Bu itibarla, Nisan 2005 – Kasım 2007 ve Aralık 2007 – Haziran 2009 dönemleri arasına tekabül eden enerji desteğinin ödenmesi amacıyla davalı idareye başvurulduğu sırasıyla 20/11/2007 ve 14/09/2009 tarihlerinden itibaren ana paranın ödendiği 25/09/2009 tarihinde kadar işlemiş faiz tutarının ödenmesi, söz konusu tutara ayrıca faiz işletilmemesi gerektiğinde duraksama bulunmamakta olup, bu haliyle temyize konu kararın bozulması gerektiği sonucuna varılmıştır.
KARAR SONUCU :
Açıklanan nedenlerle;
1. Davalı idarelerin TEMYİZ İSTEMLERİNİN KABULÜNE,
2. … İdare Mahkemesinin … tarih ve E:… , K:… sayılı temyize konu kararının BOZULMASINA,
3. Yeniden bir karar verilmek üzere dosyanın anılan Mahkemeye gönderilmesine,
4. 2577 sayılı Kanun’un (Geçici 8. maddesi uyarınca uygulanmasına devam edilen) 54. maddesinin 1. fıkrası uyarınca bu kararın tebliğ tarihini izleyen günden itibaren onbeş gün içinde karar düzeltme yolu açık olmak üzere, 26/12/2022 tarihinde oy çokluğuyla karar verildi.
(X)-KARŞI OY :
2577 sayılı İdari Yargılama Usulü Kanunu’nun 50. maddesinin 4. fıkrasında, Danıştayın bozma kararına uyulduğu takdirde, bu kararın temyiz incelemesinin bozma kararına uygunlukla sınırlı olarak yapılacağı kuralına yer verilmiştir.
Temyize konu karar, Danıştay Onuncu Dairesi’nin 29/06/2015 tarih ve E:2011/5532, K:2015/3383 sayılı bozma kararına uyularak verilmiştir.

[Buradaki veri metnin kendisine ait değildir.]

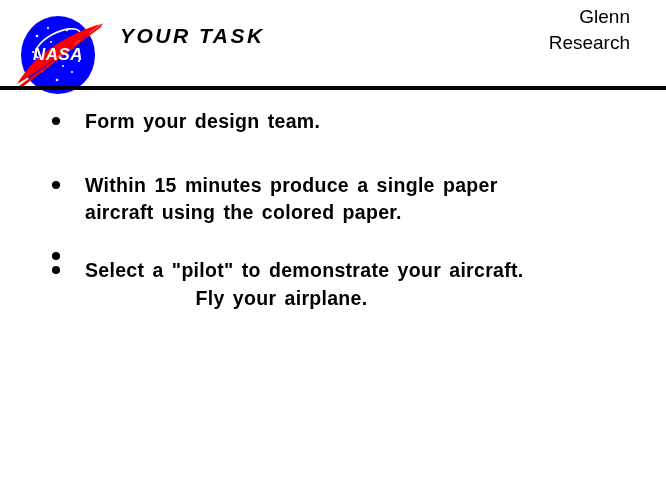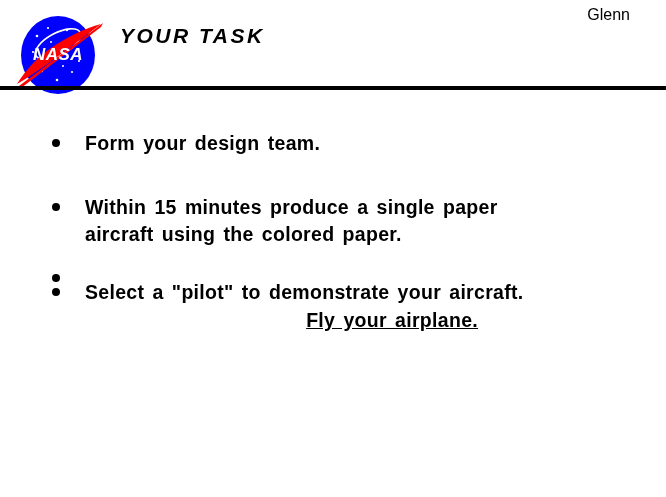"Glenn" #center-name { font-size: 16px -> 19px }
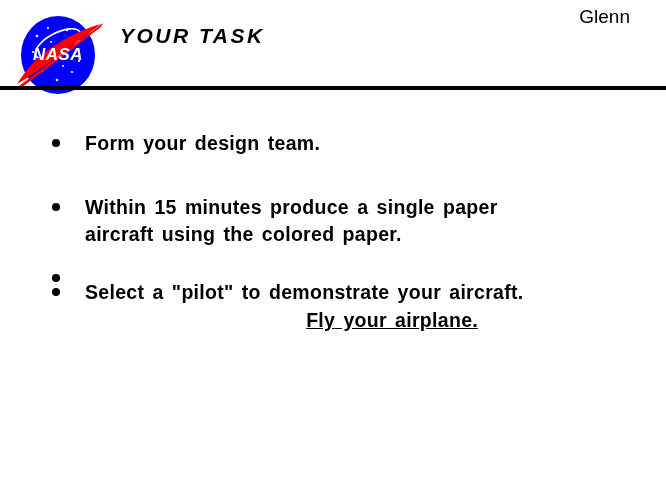"Research" div { html: none -> <div>Research</div> }
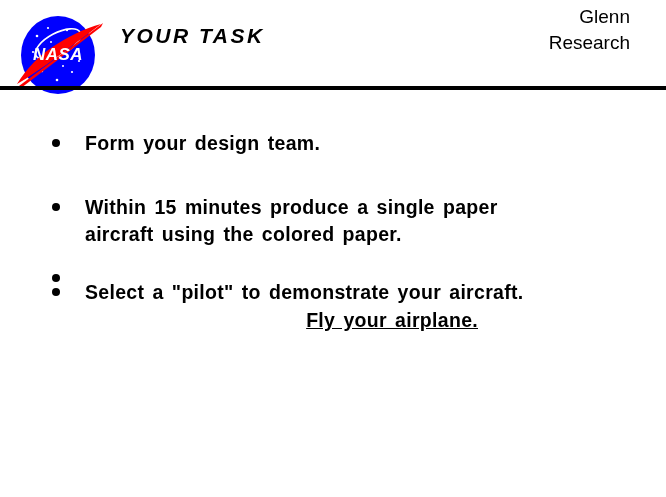"Form your design team." #body { top: 130px -> 108px }
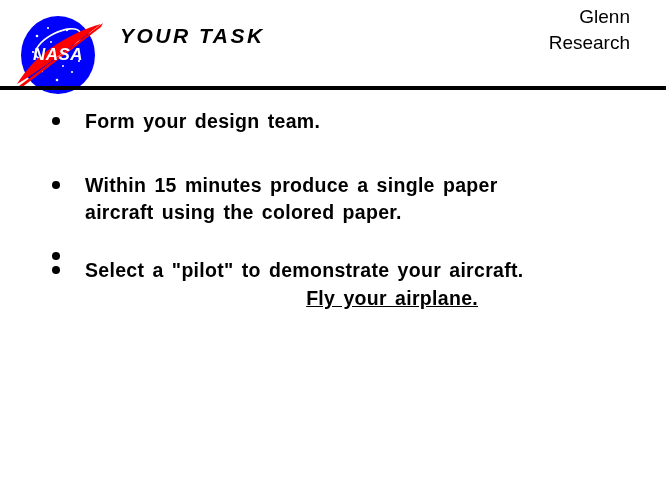"Fly your airplane." .bullet-text .line.centered { text-align: right -> center; text-decoration: underline -> none }
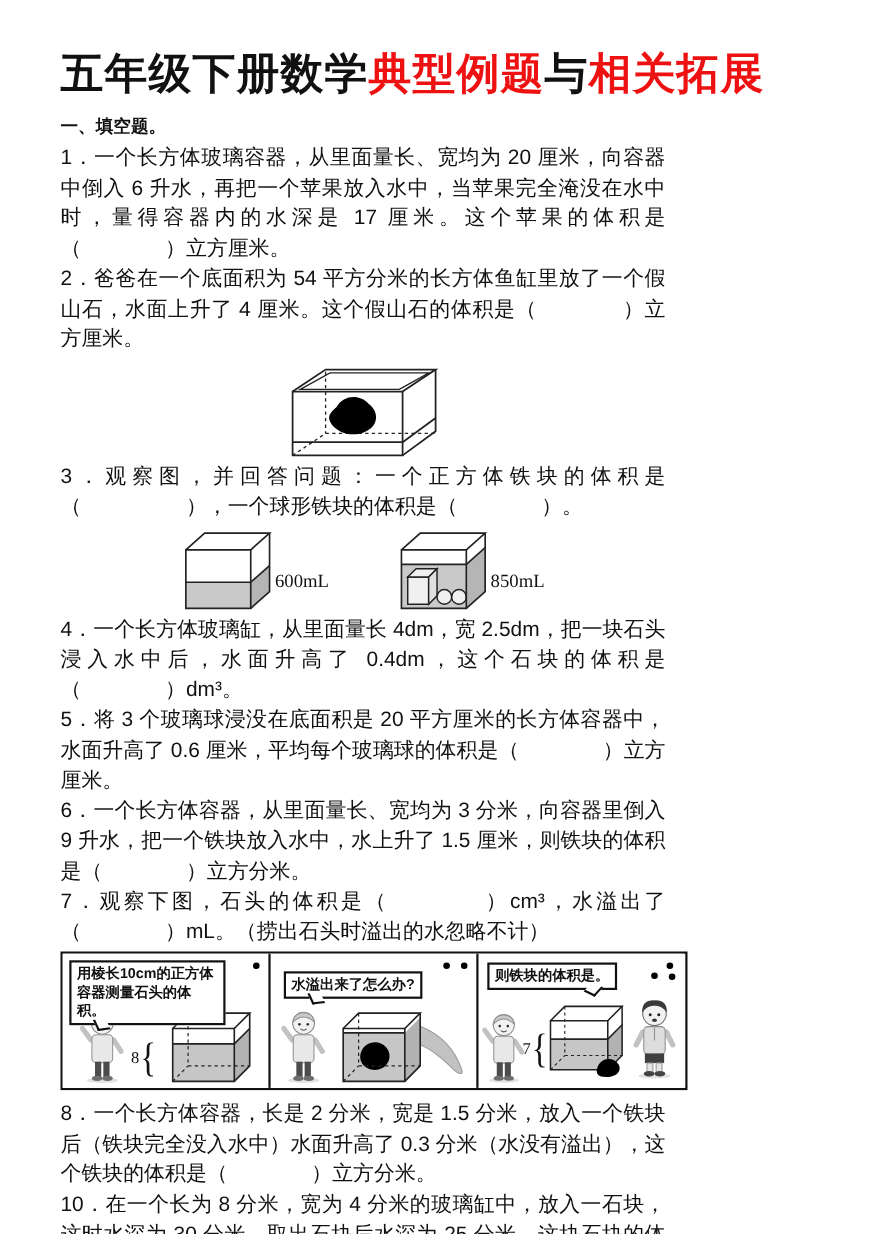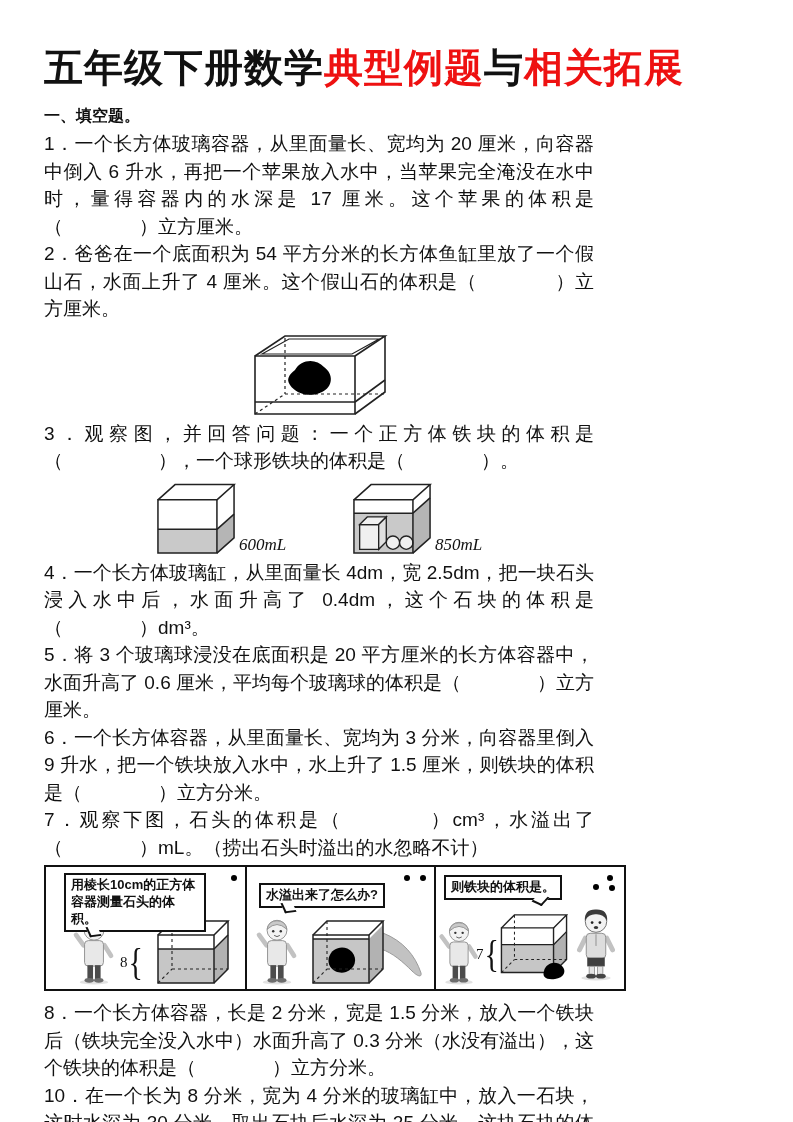"五年级下册数学典型例题与相关拓展" .sheet { margin-left: none -> 11px }
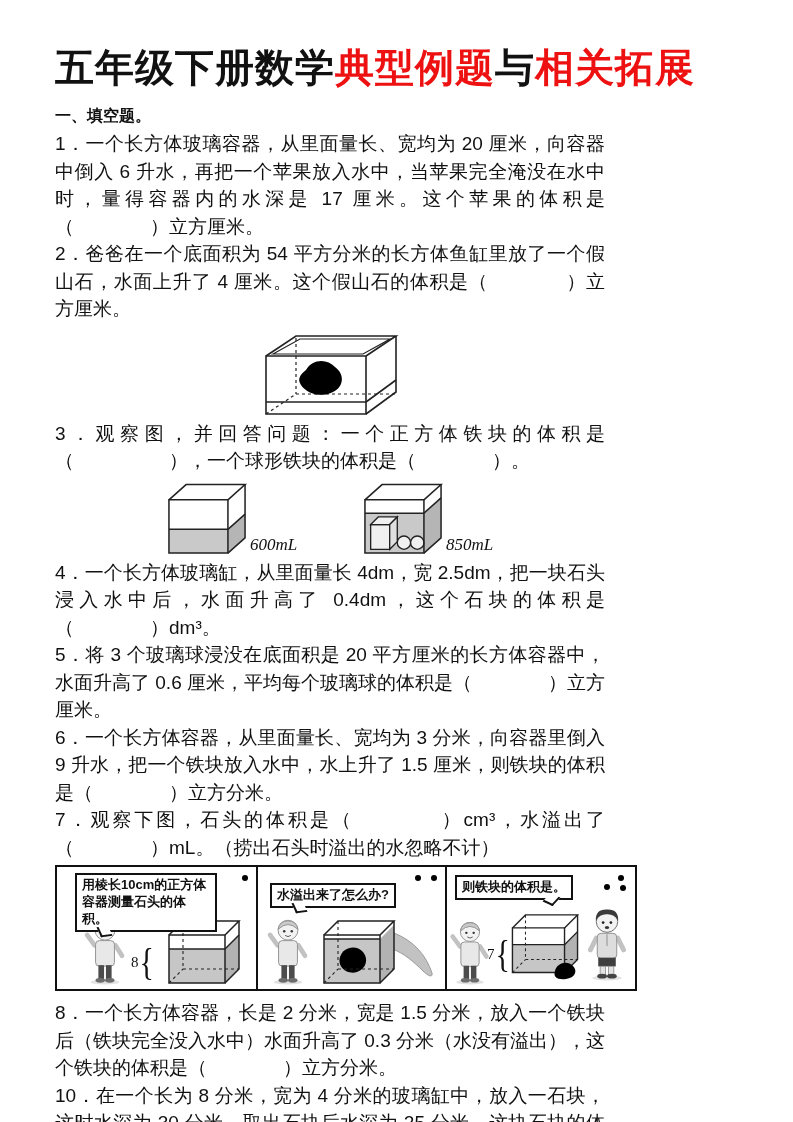"600mL" .beaker-label { font-style: italic -> none; top: 58px -> 42px }
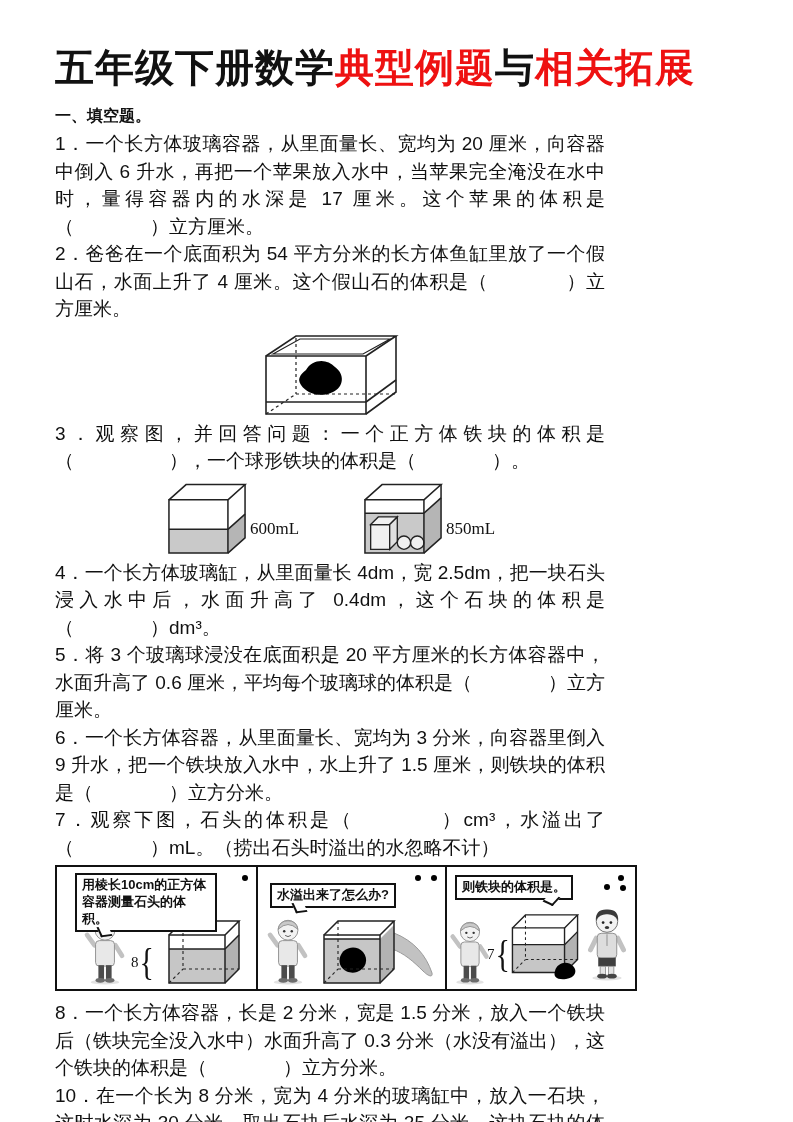"用棱长10cm的正方体容器测量石头的体积。" figure.comic-fig { padding-left: 12px -> none }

Davalı idarelerin temyiz dilekçelerindeki iddiaların, 2577 sayılı Kanun’un 50. maddesinin 4. fıkrası uyarınca bozma nedenlerine uygunlukla sınırlı olarak incelenmesinden, temyiz istemine konu kararın hukuka ve usule uygun olduğu, kararın bozulmasını gerektirecek yasal bir sebebin bulunmadığı sonucuna varıldığından, temyize konu kararın 2577 sayılı Kanun’un 50. maddesinin 4. fıkrası uyarınca onanmasına karar verilmesi gerektiği oyuyla Daire kararına katılmıyorum.